Before We Give Up, Could We At Least Try Selling Our Ideas?
We conservatives may never reach a consensus among ourselves as to the main factors that caused our election defeat, but surely we can agree that we must do a better job of selling our ideas.
Never mind, you say. The electorate has irreversibly become a taker class, and conservative ideas of self-reliance, personal responsibility and individual liberties will never appeal to a majority again, especially with demographics working against the GOP.
We must reject that, or we are as good as surrendering. To accept it, we are confessing our skepticism of the power of ideas, which itself is contrary to the conservative spirit.
Conservatives begin at a considerable disadvantage, with a liberal media and academia telling people they are victims who aren’t responsible for their own actions and demonizing the American system as originally conceived, including capitalism, producers, business, energy producers and the wealthy. Of course, conservatives are handicapped from the outset when these institutions evince hostility toward limited government, American greatness and a cohesive American culture. It’s amazing we even have a fighting chance when Democratic elected officials use government money and power to buy votes with no regard for the destruction this causes these individuals and society as a whole.
Republicans could be defeatist and throw in the towel, or abandon our ideas and seek to become mini-liberals, but both choices are suicidal.
How about, instead, we pick ourselves up and show we believe in the power of ideas and our ability to sell them?
I agree with those arguing we need to be smarter about how we approach Hispanics, the young, blacks, single women and others who routinely vote against us. We can package and present our ideas better and send people who can better relate to these groups to “evangelize” them. But it is even more important that we start preaching our ideas as if we truly believe in them, instead of always being on the defensive and afraid of who we are.

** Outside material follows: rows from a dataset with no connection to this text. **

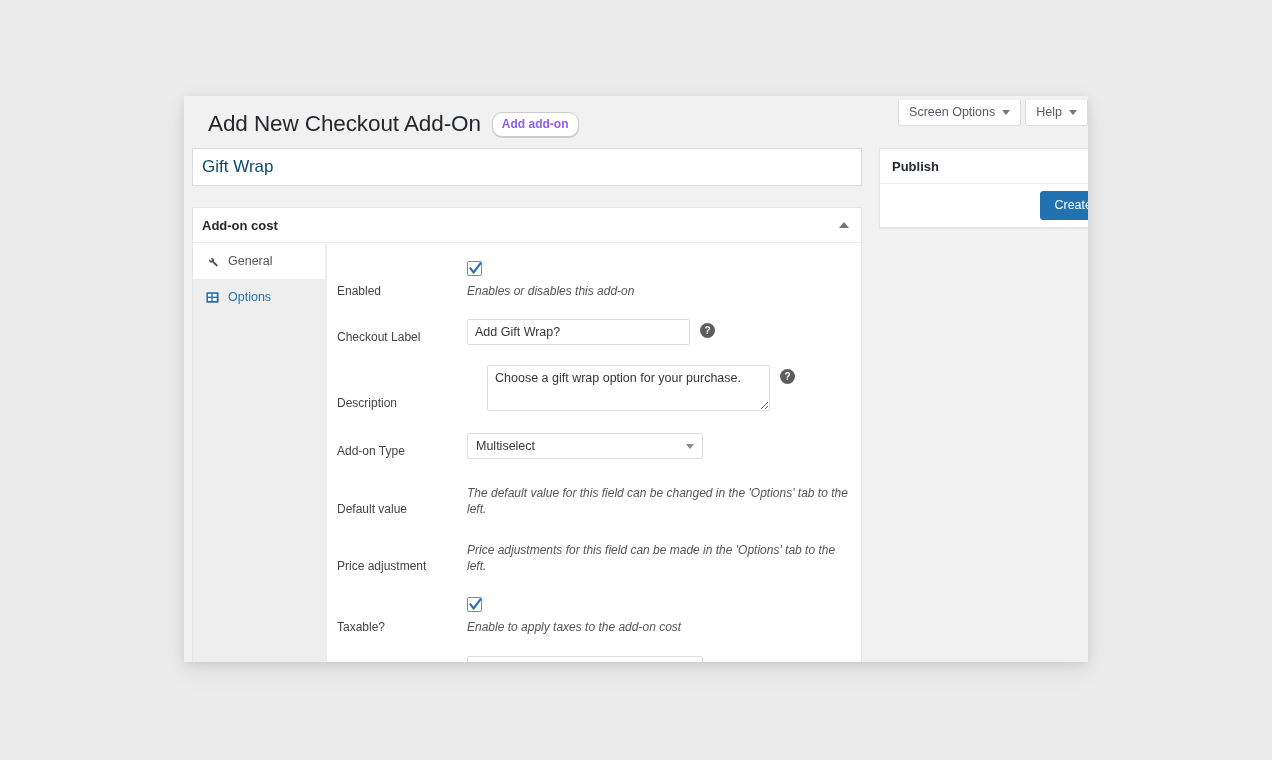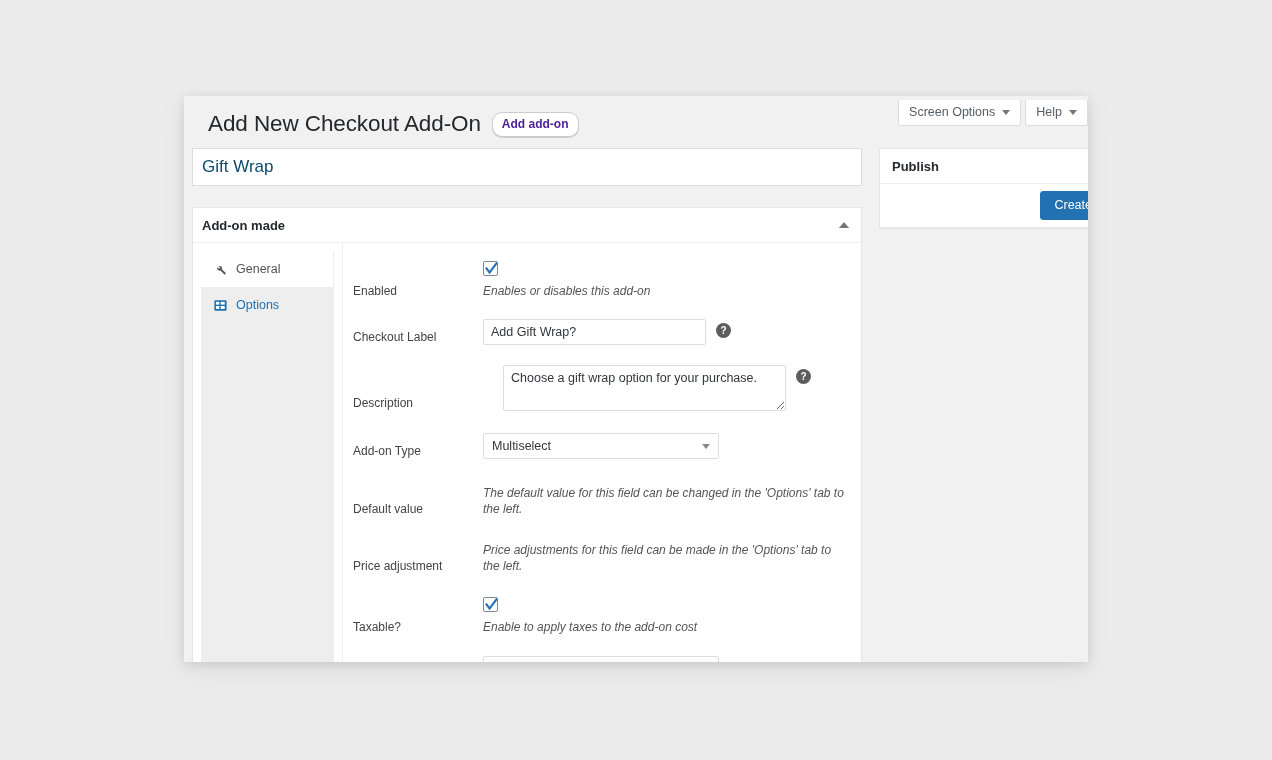"Add add-on" #add-addon-btn { color: #4c1d95 -> #8b5cf6 }
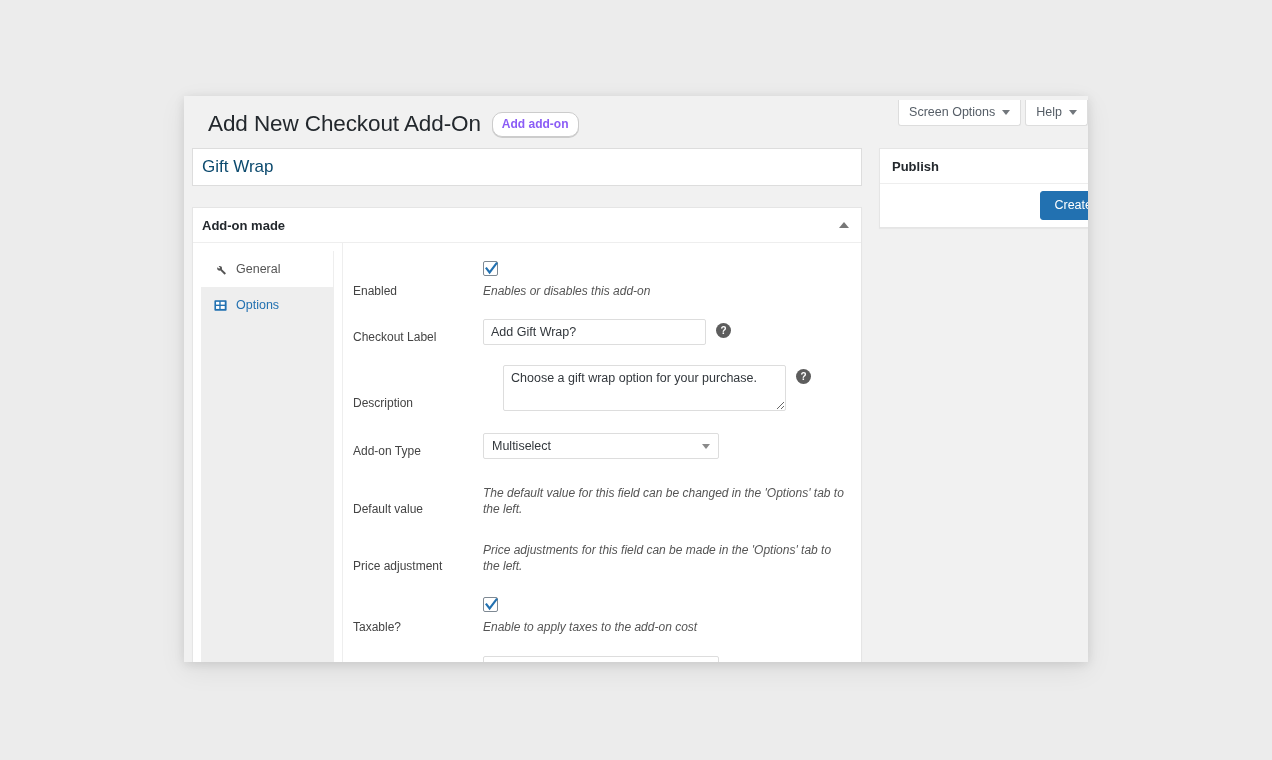"Add-on made" span.box-title { text: made -> cost }
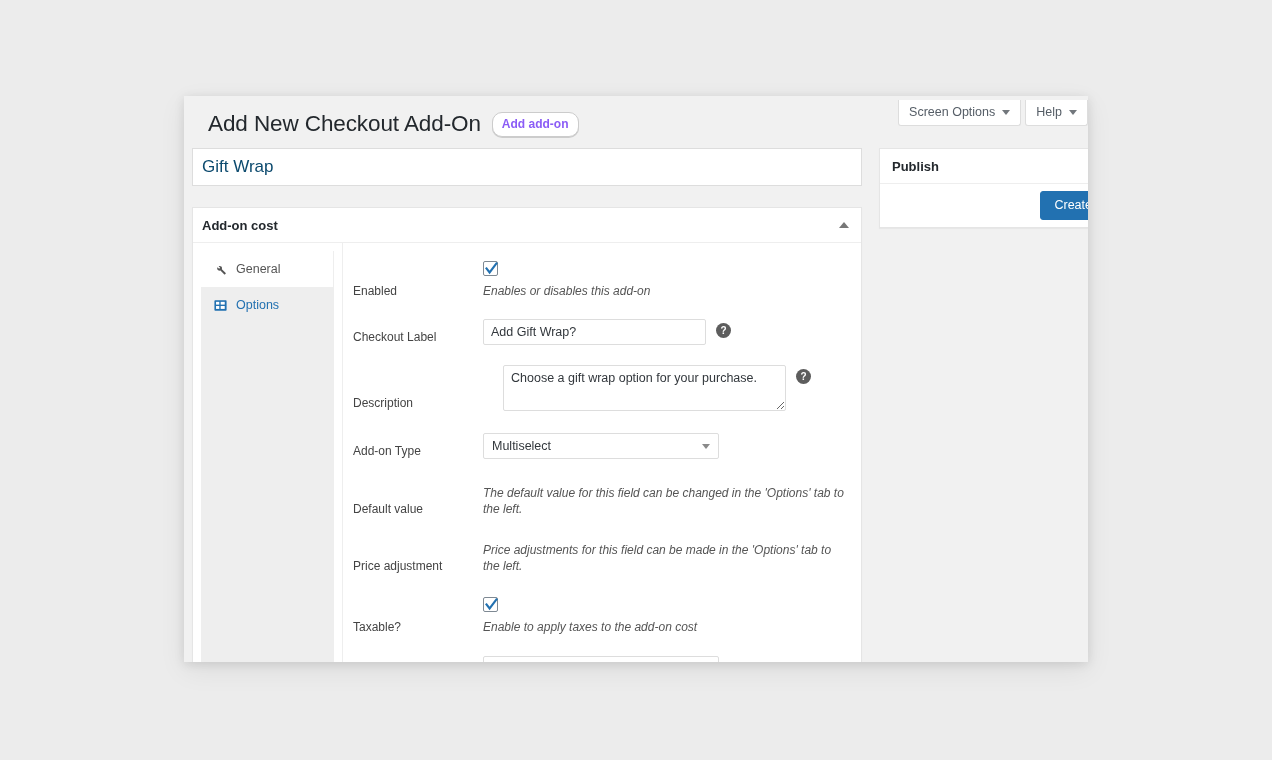"General" #addon-tabs { margin: 8px -> 0 }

I do not believe blacks vote overwhelmingly Democratic because they are a purely homogenous group of liberal-leaning people. Rather, Democrats have poisoned their minds about Republicans, convincing them we are racists or at the very least don’t have their best interests at heart. It’s an “us” against “them” thing, and it wouldn’t matter if blacks agreed with Republicans on most policy issues; they would still vote against Republicans as long as they believe we are against or don’t care about them.
Similarly, Democrats have convinced many women that Republicans are sexists who are waging war on them and their access to contraceptives. They have also persuaded many people who are reliant on government programs that Republicans are greedy, wretched sorts who don’t care about them either and generally have no compassion.
The irony of all of this is that Democratic policies, especially those of President Barack Obama, have particularly hurt blacks, the poor, the unemployed and those who desperately need a growing economy to escape from this destructive dependency cycle that robs their dignity and their ability to improve their lives.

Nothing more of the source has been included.